A Storied Retail Name Bows to Internet Age -- WSJ
This article is being republished as part of our daily reproduction of WSJ.com articles that also appeared in the U.S. print edition of The Wall Street Journal (December 7, 2017).
Wal-Mart Stores Inc. is taking the stores out of Wal-Mart.
The retail behemoth with more than 11,700 locations around the world announced Wednesday that it will shorten its legal name to Walmart Inc. The move highlights the company's shift away from building traditional stores toward competing online with rival Amazon.com Inc.
"We felt it was best to have a name that was consistent with the idea that you can shop us however you like as a customer," said Wal-Mart Chief Executive Doug McMillon.
Other big companies have changed names to signal a shift in strategy to customers or investors. Steve Jobs in 2007 decided to shorten Apple Computer Inc.'s name to Apple Inc. as it moved into phones and other devices. Google Inc. became Alphabet Inc. in 2015 as the company branched out into more businesses beyond search, like self-driving cars and robots.
Companies that are in the midst of change often struggle to "sit down with a group of investors and say, 'Forget everything you heard before, we are different now,'" said branding consultant Allen Adamson. "That is why some companies pursue a change."
Sam Walton opened the first Walmart store in 1962 in Rogers, Ark., after opening several stores with other names including a Walton's 5 & 10. The name Walmart came from Bob Bogle, one of the first store managers, according to Mr. Walton's autobiography. The company incorporated in 1969 as Wal-Mart Inc., then became Wal-Mart Stores Inc. in 1970 when it went public.
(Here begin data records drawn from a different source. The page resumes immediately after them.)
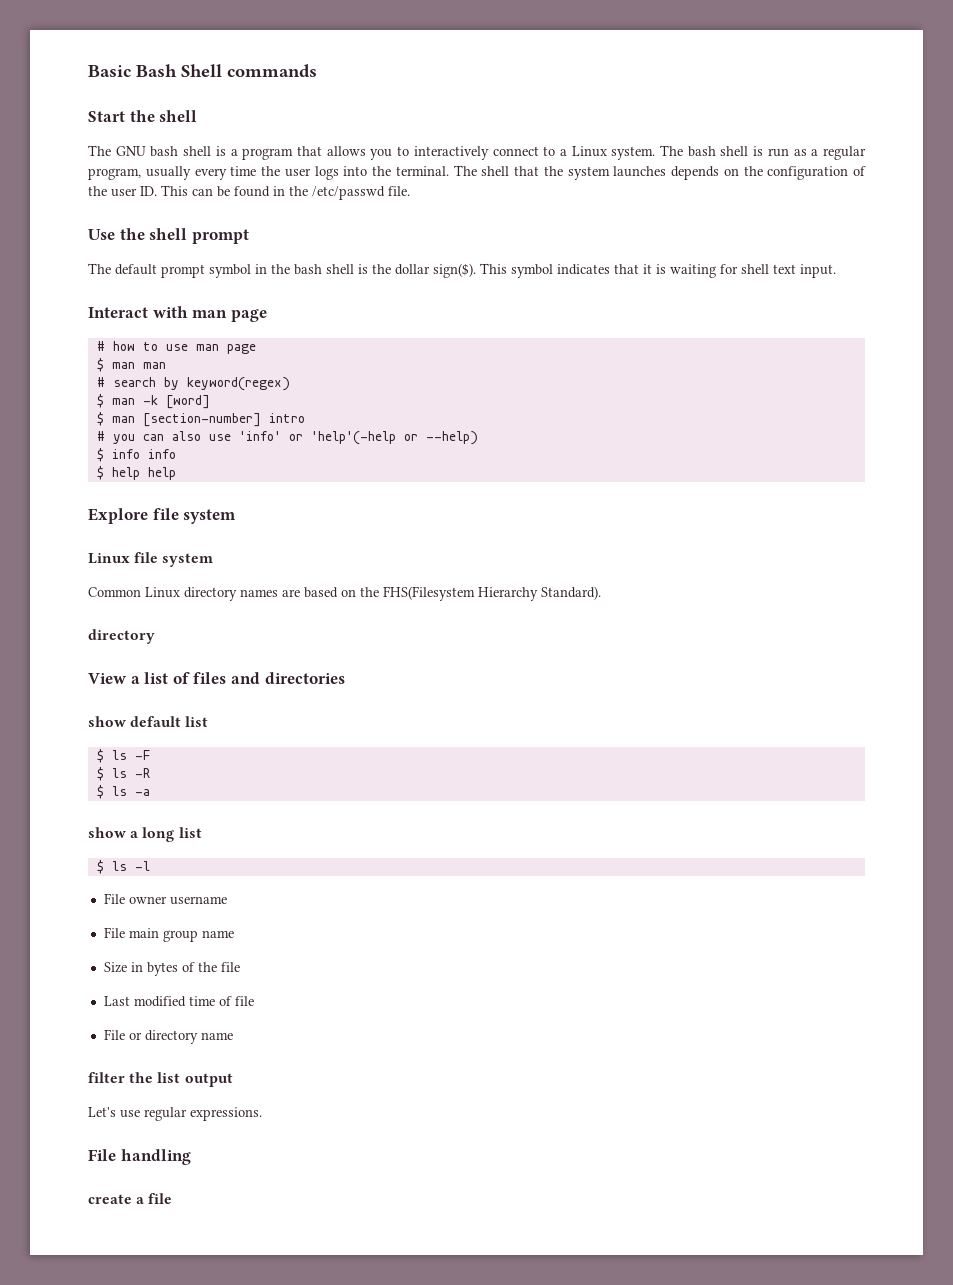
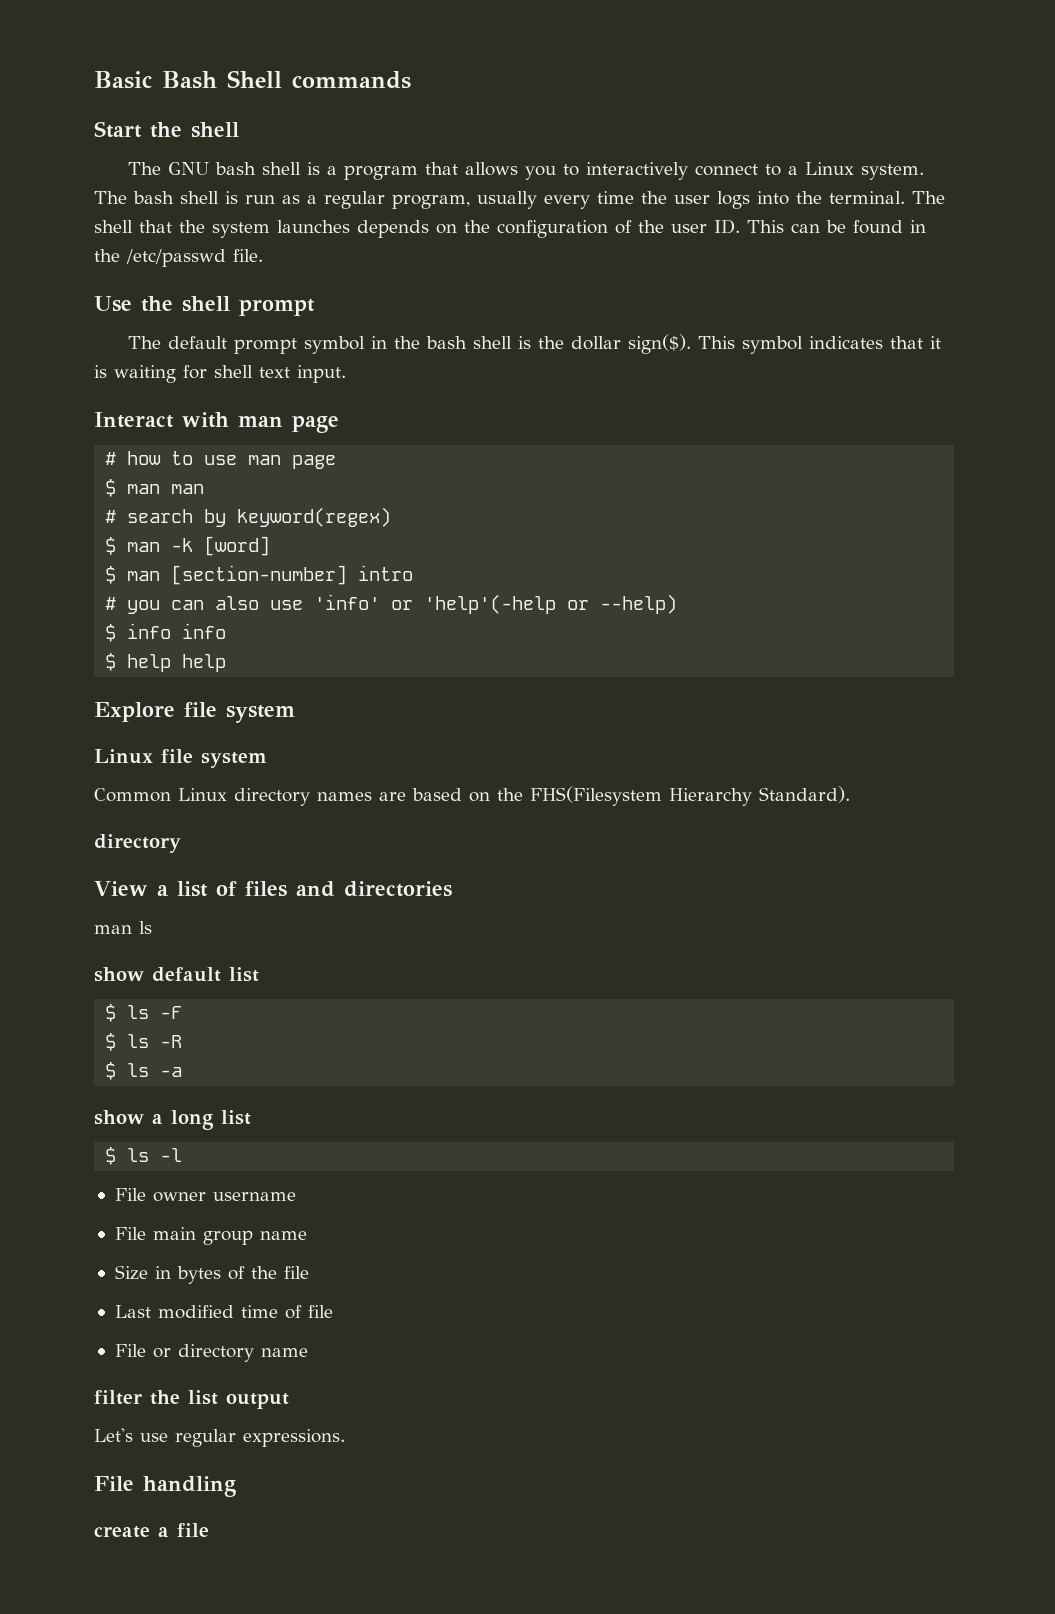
(345, 678) none -> [94,921,152,934] // man ls

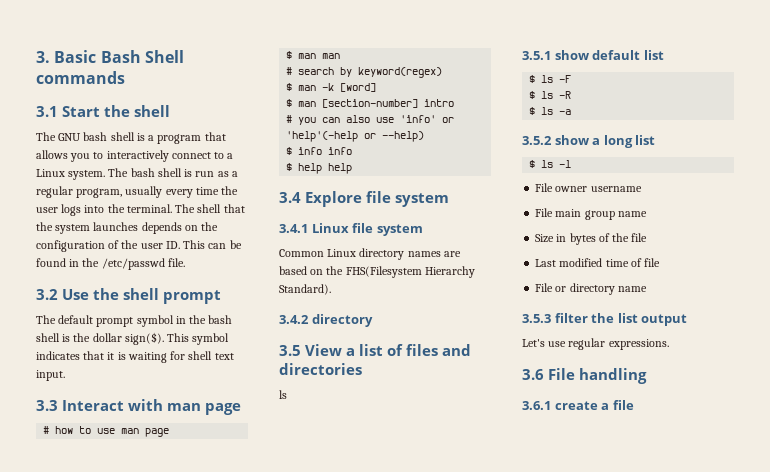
(94, 80) none -> [36,51,50,63] 3.
(411, 80) none -> [36,106,58,117] 3.1
(263, 255) none -> [36,289,58,300] 3.2
(346, 374) none -> [36,400,58,411] 3.3
(227, 663) none -> [279,192,301,203] 3.4
(295, 714) none -> [279,224,308,233] 3.4.1
(850, 794) none -> [279,315,309,324] 3.4.2
(181, 843) none -> [279,345,301,356] 3.5
[94,925,132,934] man -> (362, 369) none
(152, 927) none -> [522,51,551,60] 3.5.1
(183, 1072) none -> [522,136,552,145] 3.5.2
(308, 1352) none -> [522,314,551,323] 3.5.3
(345, 1438) none -> [522,369,544,380] 3.6
(236, 1486) none -> [522,401,551,410] 3.6.1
Stores still account for more than 95% of its revenue, but in recent years the company has shifted away from opening hundreds of new stores to pouring funds into growing online and improving existing stores.
Last year, Wal-Mart purchased online retailer Jet.com for $3.3 billion to expand its e-commerce efforts. In the most recent quarter, sales rose the fastest in nearly a decade, boosted by accelerating online sales and more shoppers visiting stores.
To pay for the online strategy, executives said in October that the retailer would deepen cost-cutting and only open around two dozen U.S. stores next fiscal year, the lowest number in at least 25 years.
The corporate name change "is just a symbol of how customers are shopping us today and how they'll increasingly shop us in the future," Mr. McMillon wrote in a blog post. "Whether it's in our stores, on our sites, with our apps, by using their voice or whatever comes next."
The new legal name will take effect Feb. 1, the company said. It won't require a big investment to change logos. The cost is "not material," a spokesman said, since Wal-Mart has been using an unhyphenated version of its name on store fronts, shopping bags, carts and its advertising since 2008.
Many corporate name changes are spawned by acquisitions or reorganizations. The 2000 merger of Bell Atlantic Corp. and GTE Corp. gave the world Verizon Communications Inc. Just this year, Coach Inc. changed its name to Tapestry Inc. after buying rival Kate Spade & Co.
Others were the result of necessity. Limited Brands Inc. became L Brands Inc. in 2013 after founder and CEO Leslie Wexner sold off his original retail chain, The Limited. During the 1990s dot-com boom, companies like 1-800-Flowers Inc. appended ".com" to their nameplate. Though many raced to drop it after the 2000 bust.
A few name changes have been head scratchers. Kraft Foods Inc. raised eyebrows when it chose to name its global snacks business Mondelez International Inc. in 2012.
Tribune Publishing Co., whose newspapers include the Los Angeles Times and the Chicago Tribune, received a similar critique when it changed its name to Tronc Inc. last year.
Though Wal-Mart's change is comparatively subtle, Mr. McMillon looked to head off one potential conflict. "While our new legal name removes the dash, we're not planning to change the Walmart cheer," he wrote in his blog post.
Wal-Mart employees in stores and corporate offices often begin meetings by shouting the spelling of Wal-Mart, including the "squiggly," the internal name for the hyphen in Wal-Mart.
"It's important to have some fun at work," he wrote, "so for our associates in countries where your cheer calls for the squiggly, keep doing it!"